Your job with the data below is to output exactly the lines from the one holding "- Copy the Assets/debug-pro" down to the one holding "Kafka Storage Internals", both included, and no others.

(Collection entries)
[Start of section]

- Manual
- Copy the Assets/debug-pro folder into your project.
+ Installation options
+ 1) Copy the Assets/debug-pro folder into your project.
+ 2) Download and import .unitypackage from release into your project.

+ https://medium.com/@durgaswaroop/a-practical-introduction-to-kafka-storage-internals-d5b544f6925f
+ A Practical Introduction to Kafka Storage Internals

[End of section]
[Start of section]

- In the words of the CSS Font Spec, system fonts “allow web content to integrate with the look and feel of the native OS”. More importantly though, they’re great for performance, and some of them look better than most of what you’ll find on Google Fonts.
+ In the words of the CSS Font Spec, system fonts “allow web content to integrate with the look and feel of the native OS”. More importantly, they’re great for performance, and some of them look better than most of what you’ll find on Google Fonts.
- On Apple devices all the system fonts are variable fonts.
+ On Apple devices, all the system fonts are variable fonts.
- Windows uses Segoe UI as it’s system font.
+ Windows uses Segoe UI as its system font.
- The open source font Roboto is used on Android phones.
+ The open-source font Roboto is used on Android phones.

[End of section]

### Written reply
- Copy the Assets/debug-pro folder into your project.
+ Installation options
+ 1) Copy the Assets/debug-pro folder into your project.
+ 2) Download and import .unitypackage from release into your project.

+ https://medium.com/@durgaswaroop/a-practical-introduction-to-kafka-storage-internals-d5b544f6925f
+ A Practical Introduction to Kafka Storage Internals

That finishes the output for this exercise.